Reviewed by: Thundera Tiger -- Score: 5

A lovely ficlet. I like the idea of a private room built specifically for Celebrian. It sounds like something she would enjoy. The fact that Elrond decides to share it with an ailing Estel is a heart-warming gesture and it speaks of how much Estel has come to mean to him. I enjoyed the parallel drawn between the eclipsing moon (which Estel notes does not stay eclipsed forever) and the frustrations he must have felt as a mortal child in an elven realm, especially when sick. But even more than that, I enjoyed the fact that Elrond seems to operate both in the present and in the future, while the past feels as though it is always lurking in the back of his mind. And that feels just right for the Master of Rivendell.
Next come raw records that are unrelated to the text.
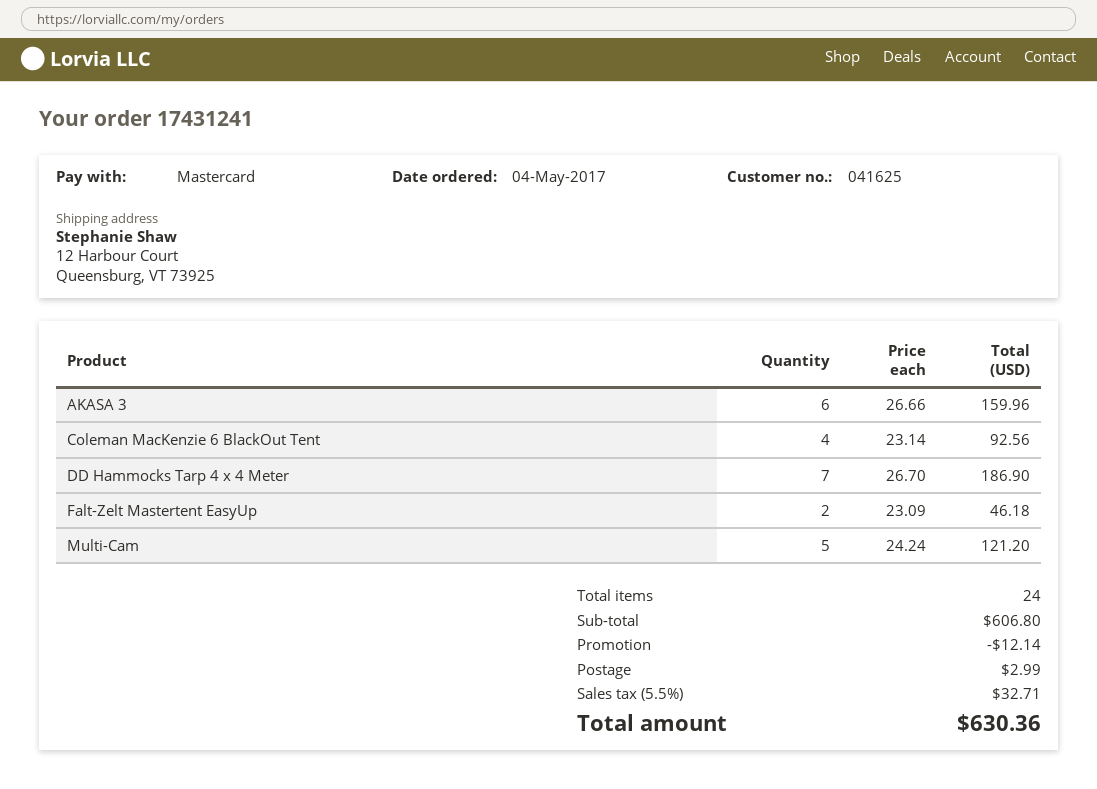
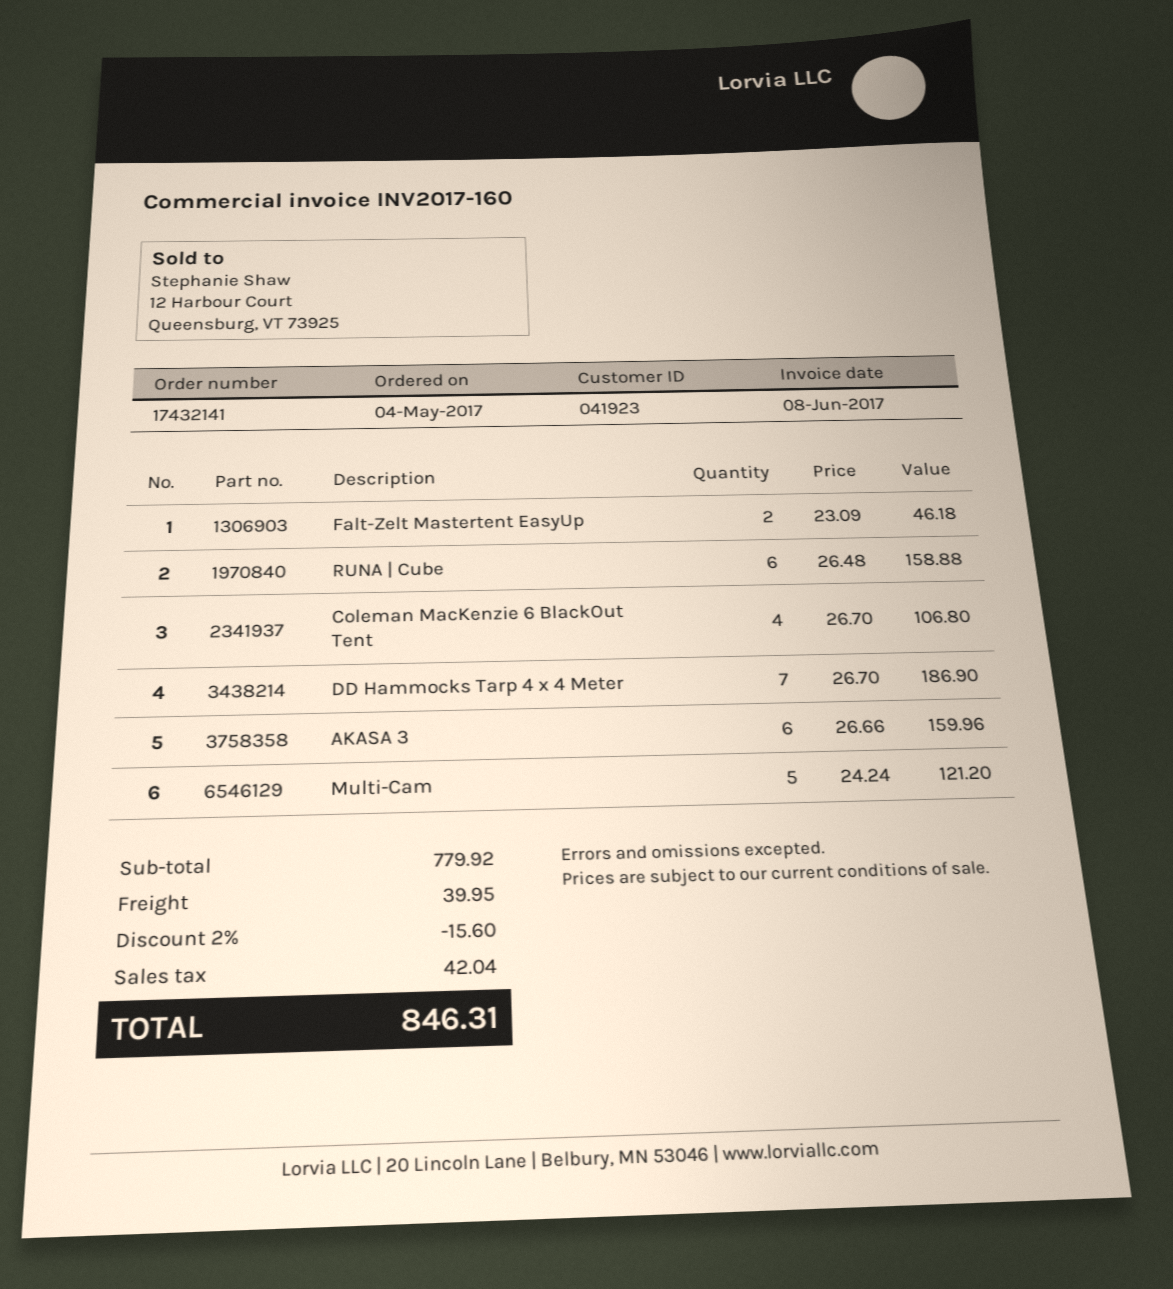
order number: 17431241 -> 17432141
customer number: 041625 -> 041923
Coleman MacKenzie 6 BlackOut Tent: 4 x 23.14 = 92.56 -> 4 x 26.70 = 106.80
RUNA | Cube: none -> 6 x 26.48 = 158.88
subtotal: 606.80 -> 779.92
discount: 12.14 -> 15.60
shipping: 2.99 -> 39.95
tax: 32.71 -> 42.04
total: 630.36 -> 846.31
Reviewed by: Larner -- Score: 4

Nice to read this one again. Young Estel is feeling excluded and rebellious. There is to be an eclipse of the moon, but he's been sick and can't go out to see. Why does he, as a Mortal, have be be the only one in the valley to become ill or have to struggle to learn things Elves appear to be able to learn automatically? Much is learned that night as Elrond provides a way for the child to see the celestial display and the two discuss the nature of being eclipsed. Nice use of the metaphor to see the lesson conveyed.